Life IS tough, but there's absolutely no need for some people to work their asses off while others get a free ride. I find it rather ridiculous that someone that has never had to work for anything in life can call another out for wanting to see justice in the welfare department. How is it not my right to want a governmental policy change?

Get a job, see someone take part of your money and then use it to sit on their ass while you work for a living and then get back to me on how you feel about it.


----------



## MR.FREEZ (Jan 26, 2004)

Peacock said:


> Draco- Life is tough.. if you dont like the USA then leave.. go to canada..
> 
> I think now that we took sadam out, the USA should step in and take over iraq...


 we went there to help them become a soverin nation and become there own

country the days of invade and conqquer are over


----------



## nitrofish (Jan 14, 2003)

illnino said:


> haha, i just wanted to see what everyone thinks about him, i have never liked him, and then when he took it a step further by going to iraq, saying"uuh, i think, i think that there is some bombs in iraq" and now in the past 6 months, the news and everyone has proved him wrong, i just sit back and laugh at him.


 not another lets bash bush thread, wtf.

first off everyone complaind when 9-11 went down and said why didn't you do anything to prevent this. then bush does something for the protection of americans and people complain about that wtf.

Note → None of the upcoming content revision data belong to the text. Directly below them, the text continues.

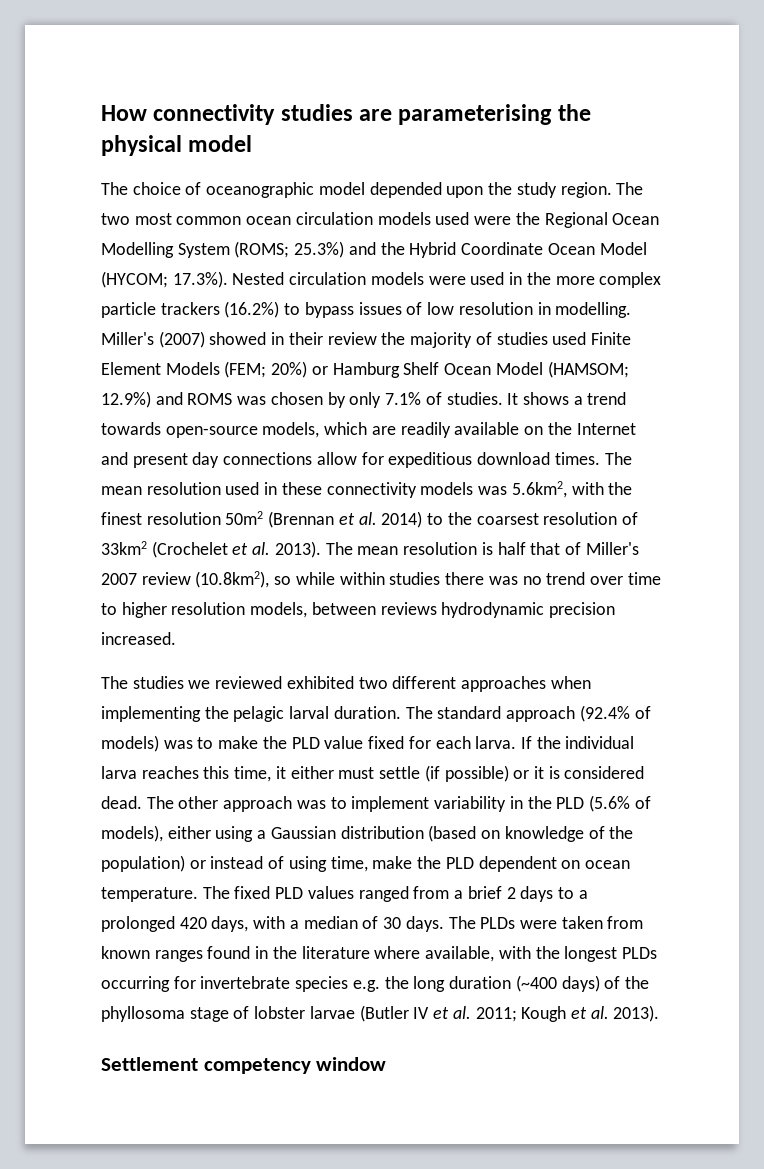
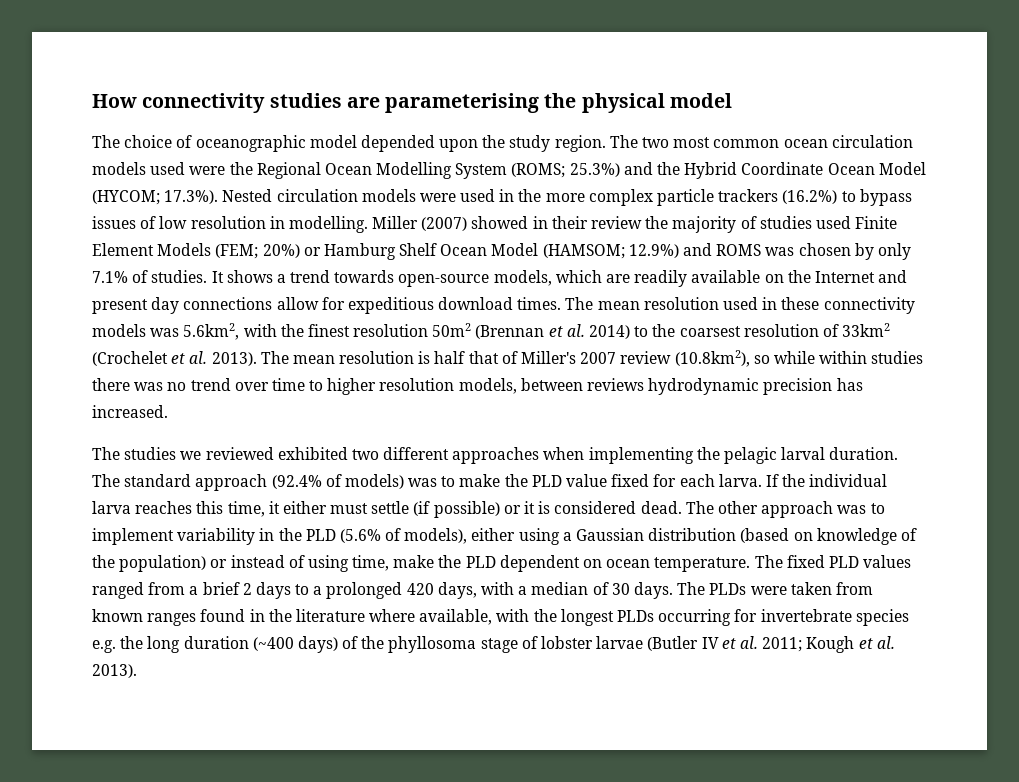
- Miller's (2007) showed in their review the majority of studies used Finite Element Models (FEM; 20%) or Hamburg Shelf Ocean Model (HAMSOM; 12.9%) and ROMS was chosen by only 7.1% of studies.
+ Miller (2007) showed in their review the majority of studies used Finite Element Models (FEM; 20%) or Hamburg Shelf Ocean Model (HAMSOM; 12.9%) and ROMS was chosen by only 7.1% of studies.
- The mean resolution is half that of Miller's 2007 review (10.8km2), so while within studies there was no trend over time to higher resolution models, between reviews hydrodynamic precision increased.
+ The mean resolution is half that of Miller's 2007 review (10.8km2), so while within studies there was no trend over time to higher resolution models, between reviews hydrodynamic precision has increased.
- Settlement competency window

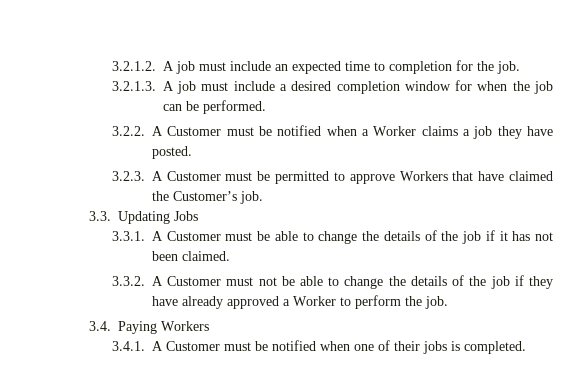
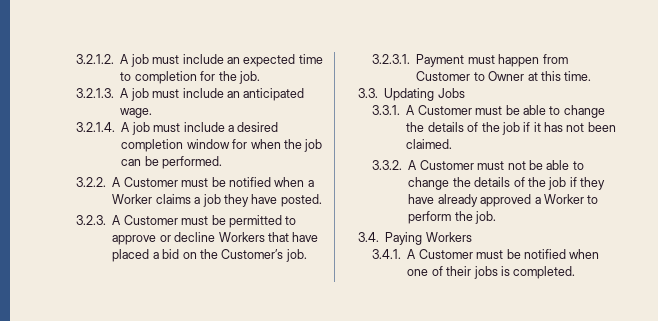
- 3.2.1.3. A job must include a desired completion window for when the job can be performed.
+ 3.2.1.3. A job must include an anticipated wage.
+ 3.2.1.4. A job must include a desired completion window for when the job can be performed.
- 3.2.3. A Customer must be permitted to approve Workers that have claimed the Customer’s job.
+ 3.2.3. A Customer must be permitted to approve or decline Workers that have placed a bid on the Customer’s job.
+ 3.2.3.1. Payment must happen from Customer to Owner at this time.

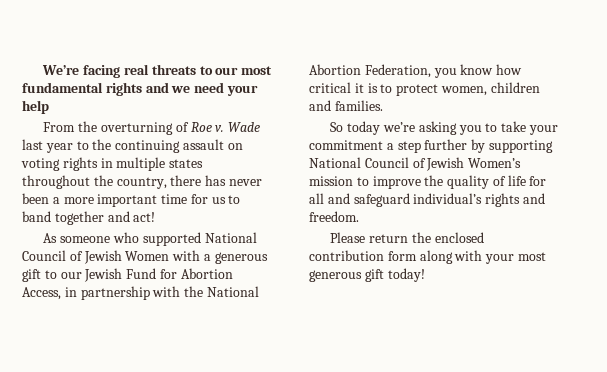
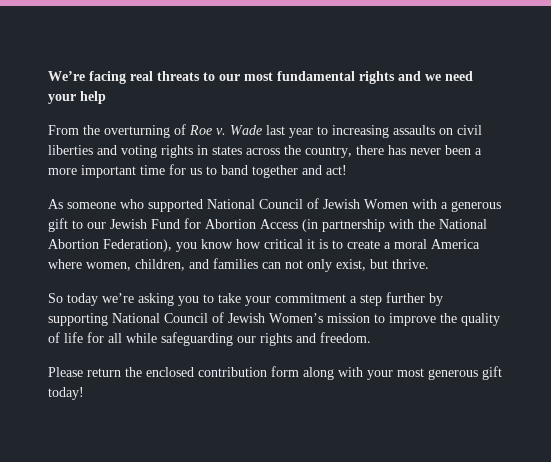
- Wade last year to the continuing assault on voting rights in multiple states throughout the country, there has never been a more important time for us to band together and act!
+ Wade last year to increasing assaults on civil liberties and voting rights in states across the country, there has never been a more important time for us to band together and act!
- As someone who supported National Council of Jewish Women with a generous gift to our Jewish Fund for Abortion Access, in partnership with the National Abortion Federation, you know how critical it is to protect women, children and families.
+ As someone who supported National Council of Jewish Women with a generous gift to our Jewish Fund for Abortion Access (in partnership with the National Abortion Federation), you know how critical it is to create a moral America where women, children, and families can not only exist, but thrive.
- So today we’re asking you to take your commitment a step further by supporting National Council of Jewish Women’s mission to improve the quality of life for all and safeguard individual’s rights and freedom.
+ So today we’re asking you to take your commitment a step further by supporting National Council of Jewish Women’s mission to improve the quality of life for all while safeguarding our rights and freedom.

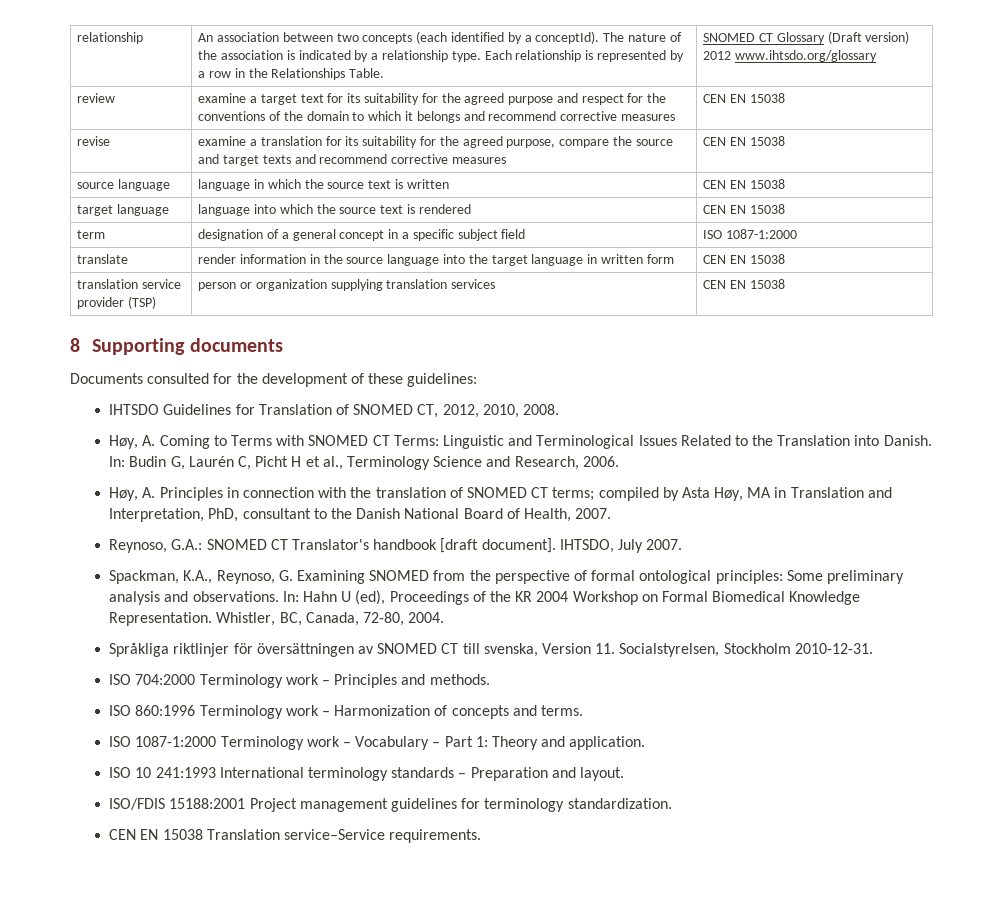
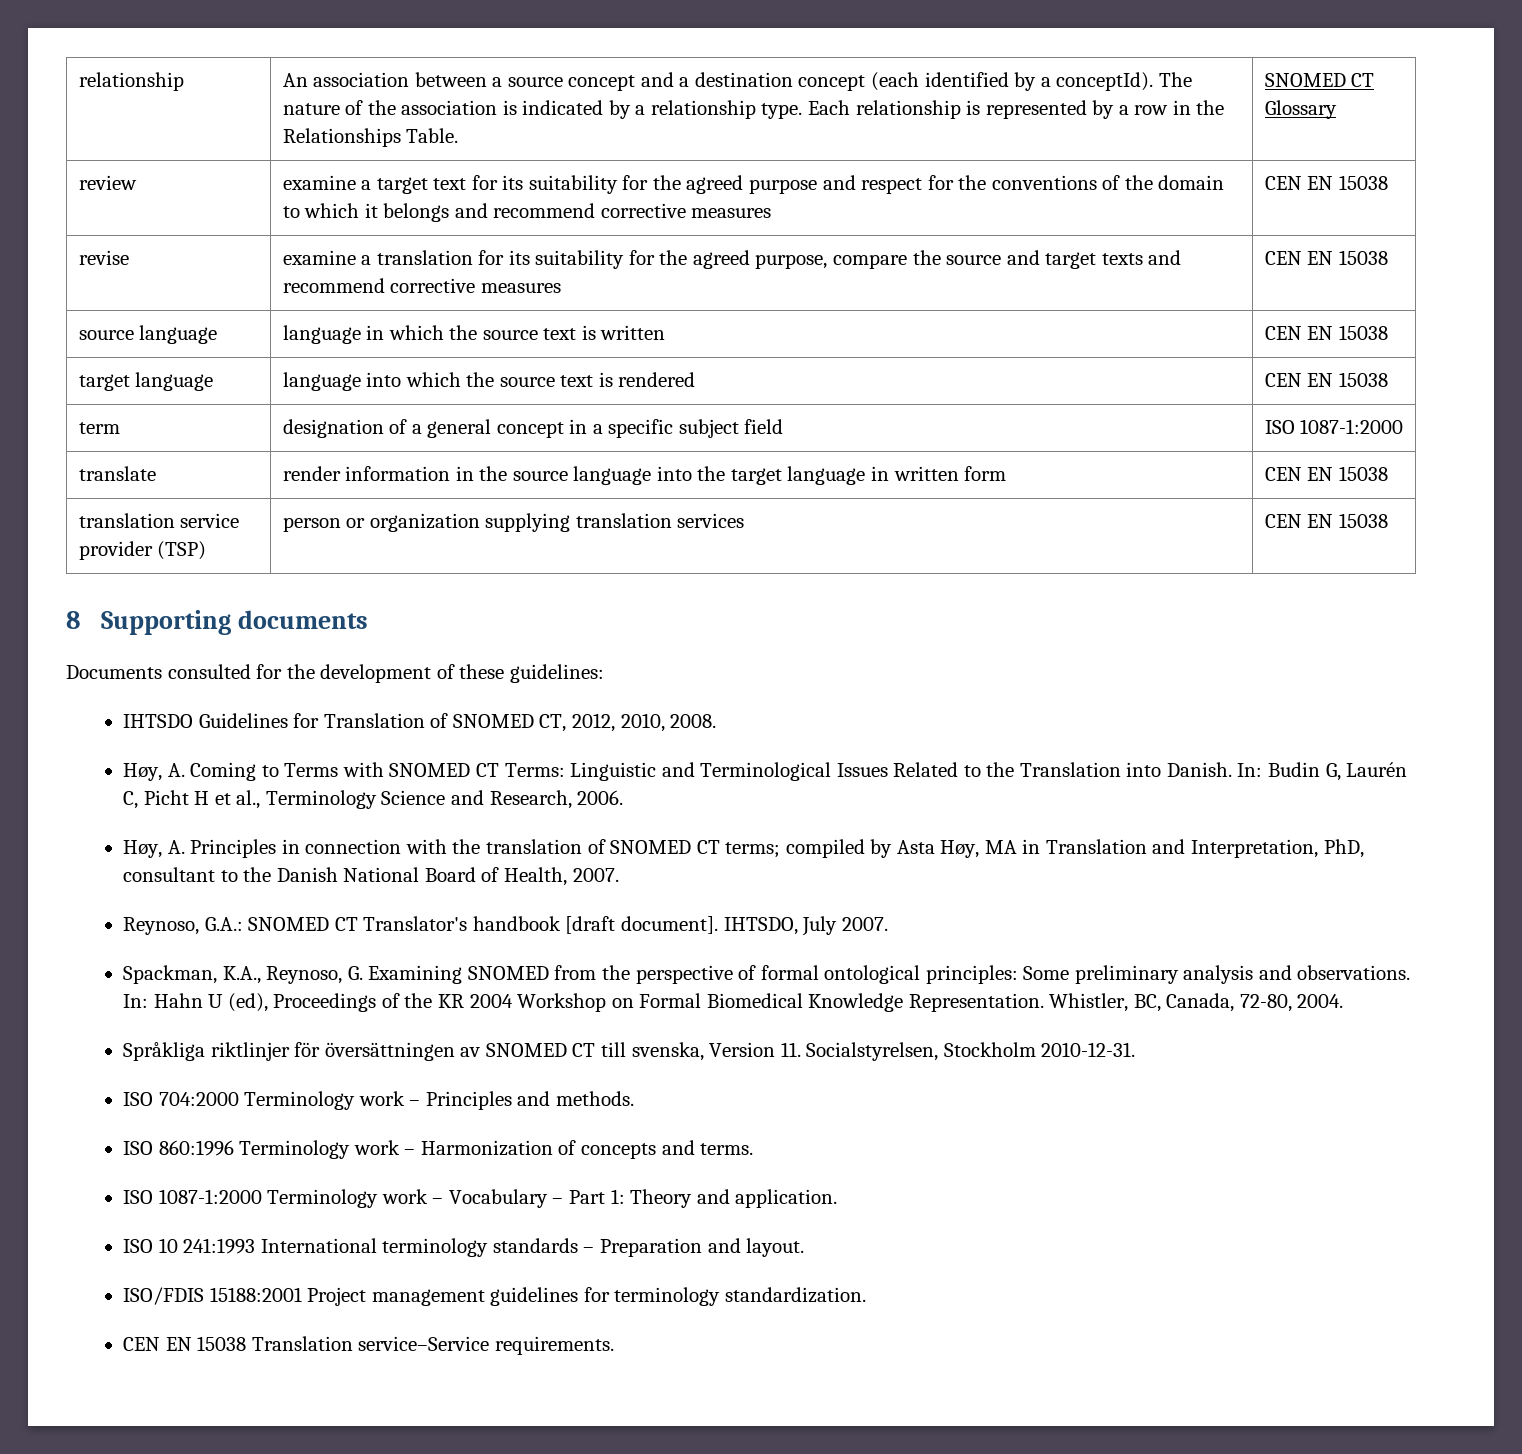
- An association between two concepts (each identified by a conceptId).
+ An association between a source concept and a destination concept (each identified by a conceptId).
- SNOMED CT Glossary (Draft version) 2012 www.ihtsdo.org/glossary
+ SNOMED CT Glossary

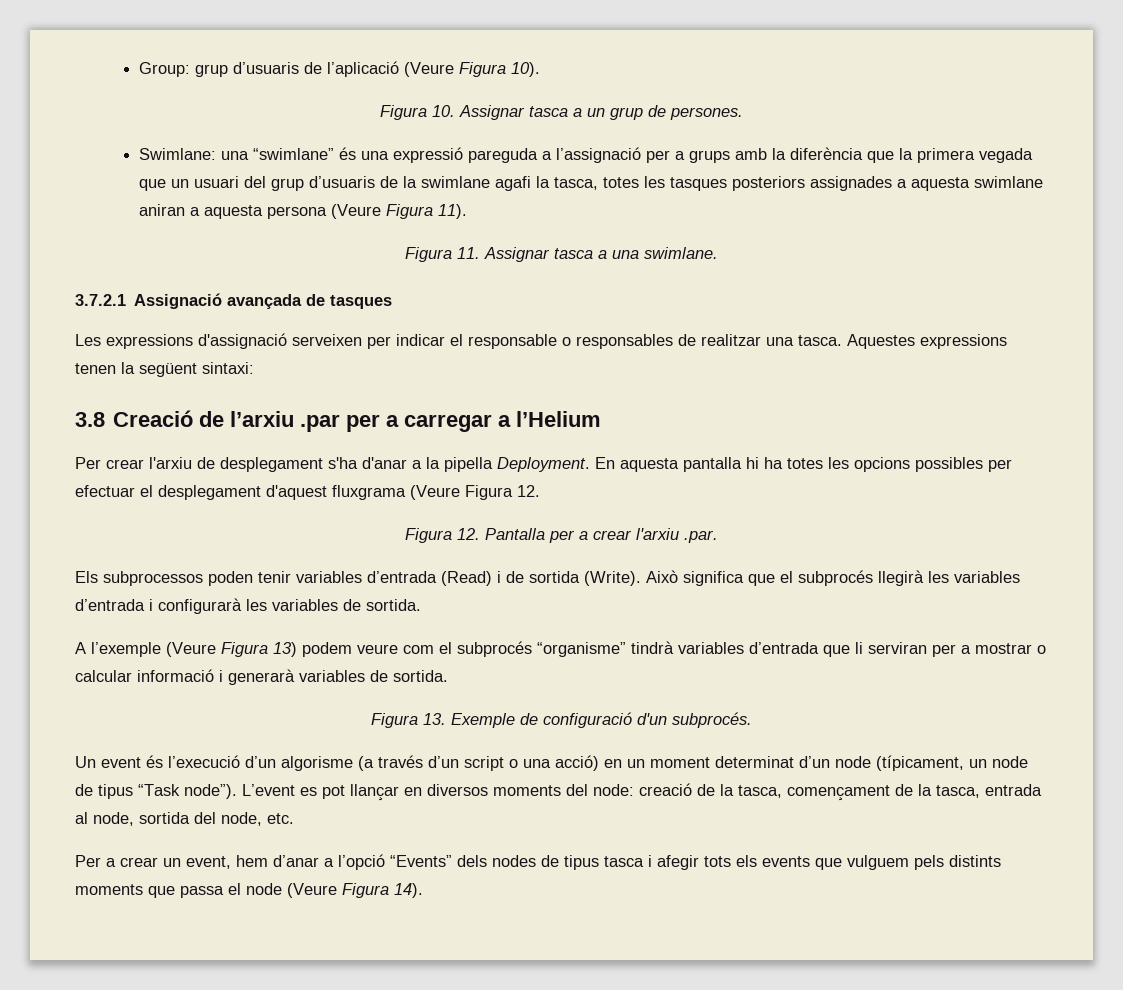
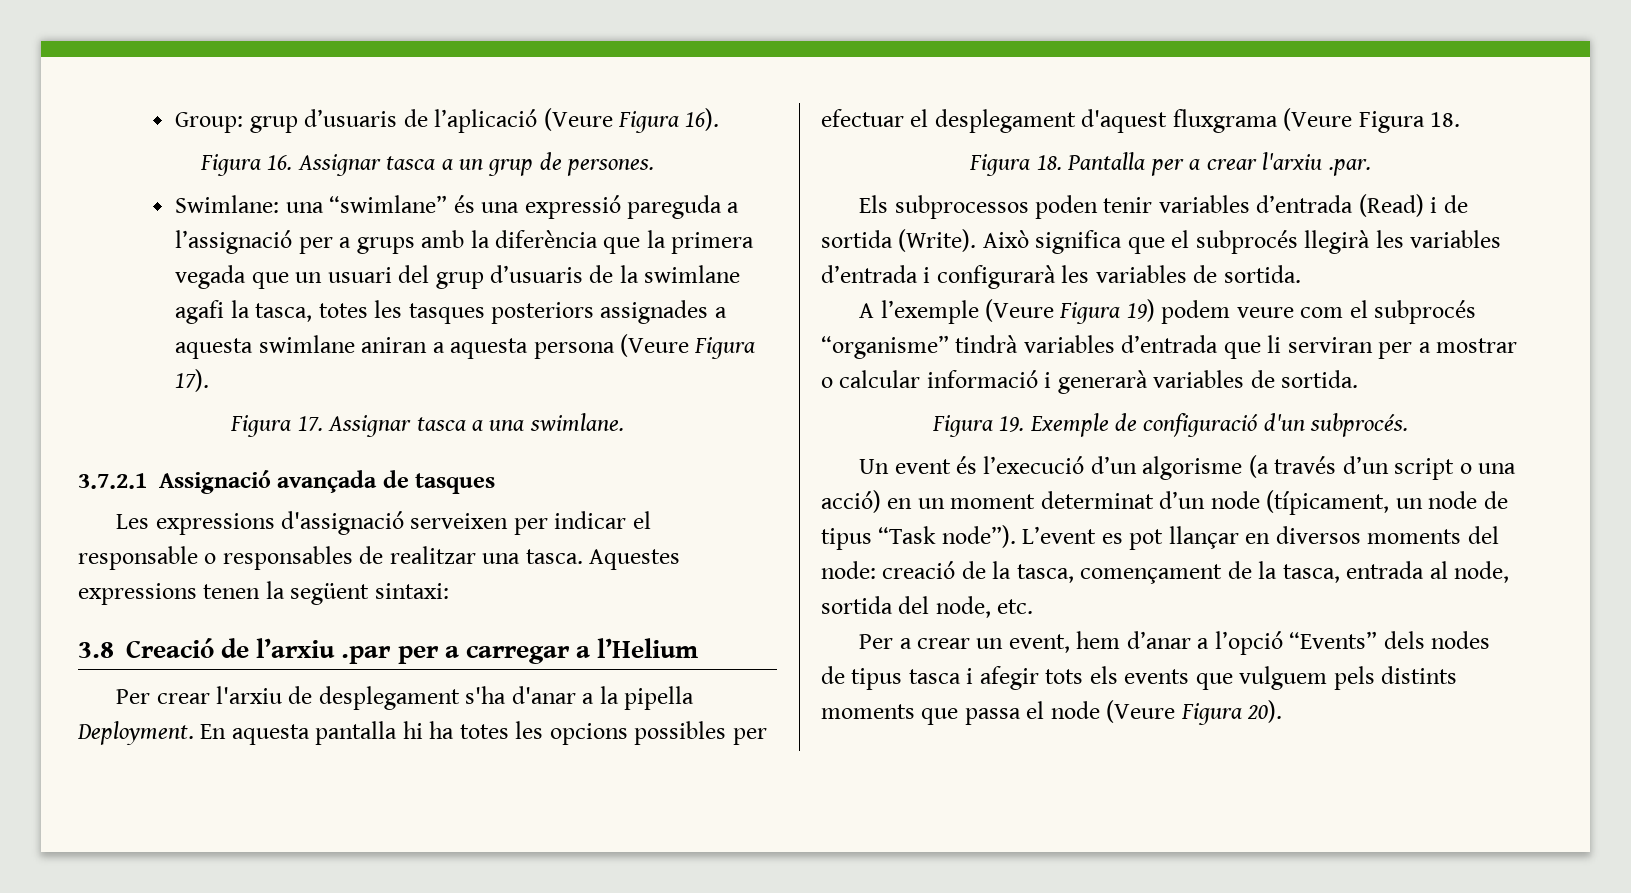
- Group: grup d’usuaris de l’aplicació (Veure Figura 10).
- Figura 10. Assignar tasca a un grup de persones.
+ Group: grup d’usuaris de l’aplicació (Veure Figura 16).
+ Figura 16. Assignar tasca a un grup de persones.
- Swimlane: una “swimlane” és una expressió pareguda a l’assignació per a grups amb la diferència que la primera vegada que un usuari del grup d’usuaris de la swimlane agafi la tasca, totes les tasques posteriors assignades a aquesta swimlane aniran a aquesta persona (Veure Figura 11).
- Figura 11. Assignar tasca a una swimlane.
+ Swimlane: una “swimlane” és una expressió pareguda a l’assignació per a grups amb la diferència que la primera vegada que un usuari del grup d’usuaris de la swimlane agafi la tasca, totes les tasques posteriors assignades a aquesta swimlane aniran a aquesta persona (Veure Figura 17).
+ Figura 17. Assignar tasca a una swimlane.
- En aquesta pantalla hi ha totes les opcions possibles per efectuar el desplegament d'aquest fluxgrama (Veure Figura 12.
- Figura 12. Pantalla per a crear l'arxiu .par.
+ En aquesta pantalla hi ha totes les opcions possibles per efectuar el desplegament d'aquest fluxgrama (Veure Figura 18.
+ Figura 18. Pantalla per a crear l'arxiu .par.
- A l’exemple (Veure Figura 13) podem veure com el subprocés “organisme” tindrà variables d’entrada que li serviran per a mostrar o calcular informació i generarà variables de sortida.
+ A l’exemple (Veure Figura 19) podem veure com el subprocés “organisme” tindrà variables d’entrada que li serviran per a mostrar o calcular informació i generarà variables de sortida.
- Figura 13. Exemple de configuració d'un subprocés.
+ Figura 19. Exemple de configuració d'un subprocés.
- Per a crear un event, hem d’anar a l’opció “Events” dels nodes de tipus tasca i afegir tots els events que vulguem pels distints moments que passa el node (Veure Figura 14).
+ Per a crear un event, hem d’anar a l’opció “Events” dels nodes de tipus tasca i afegir tots els events que vulguem pels distints moments que passa el node (Veure Figura 20).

it wasn't our job to play easter egg hunt for weapons either, it was iraqs job to prove they had none, they failed to do so.


----------



## Peacock (Feb 23, 2004)

dracofish said:


> Peacock said:
> 
> 
> > Draco- Life is tough.. if you dont like the USA then leave.. go to canada..
> ...


 If you dont like how your tax dollars are spent.. then MOVE..

its just like living in your parrents house.. If you dont like their rules.. then LEAVE.

im happy with my country. sure there are some fucked up things.. but i would rather live here then iraq or some 3rd world country.. if you dont like the USA, then move to africa.. Maybe there you will realize just how well you have it...


----------



## Peacock (Feb 23, 2004)

mr.freez said:


> the days of invade and conqquer are over


 Unfortunatly.


----------



## Guest (Mar 19, 2004)

Poseidon X said:


> Did you all not seen what has happened in spain? More terrorist attacks by the animals that john kerry wants to leave alone. These attacks will come back here.. they will and in much stronger design then of september 11th. What was spains response? bring in the socialist party! That is the way europe does things ( with the exception of our british freinds)
> 
> 
> 
> ...


Yup :nod: 
With the exception of Great Britian, Europe is handling Al Queda terrorism using the same tactics they handled Hitler with: capitulation and denial. The just hope if they placate the terrorists, they will pass them by and concentrate on killing Americans.

America and Britian are alone in this fight.


----------



## Judazzz (Jan 13, 2003)

Poseidon X said:


> Did you all not seen what has happened in spain? More terrorist attacks by the animals that john kerry wants to leave alone. These attacks will come back here.. they will and in much stronger design then of september 11th. What was spains response? bring in the socialist party! That is the way europe does things ( with the exception of our british freinds)
> 
> 
> 
> ...


If the socialists were in charge, "Madrid" wouldn't have happened in the first place: in case you haven't noticed, Al Qaeda terror is only aimed at the US and its immedeate allies. Before 9/11, each and every Al Qaeda attack was on US targets [USS Cole, US embassies in eastern Africa, WTC, etc.]) It was after the wars in Afghanistan and Iraq started that non-US targets were affected...

The European countries aren't direct targets, until they fully support the US and its war against terror, as happened with Spain and Turkey (Istanbul bombings), and will happen in other Euroean countries.
Only example is France, which has to deal with the islamic violence due to its Algerian legacy (GIA/FIS).


----------



## dracofish (Jul 13, 2003)

Peacock said:


> If you dont like how your tax dollars are spent.. then MOVE..
> 
> its just like living in your parrents house.. If you dont like their rules.. then LEAVE.
> 
> im happy with my country. sure there are some fucked up things.. but i would rather live here then iraq or some 3rd world country.. if you dont like the USA, then move to africa.. Maybe there you will realize just how well you have it...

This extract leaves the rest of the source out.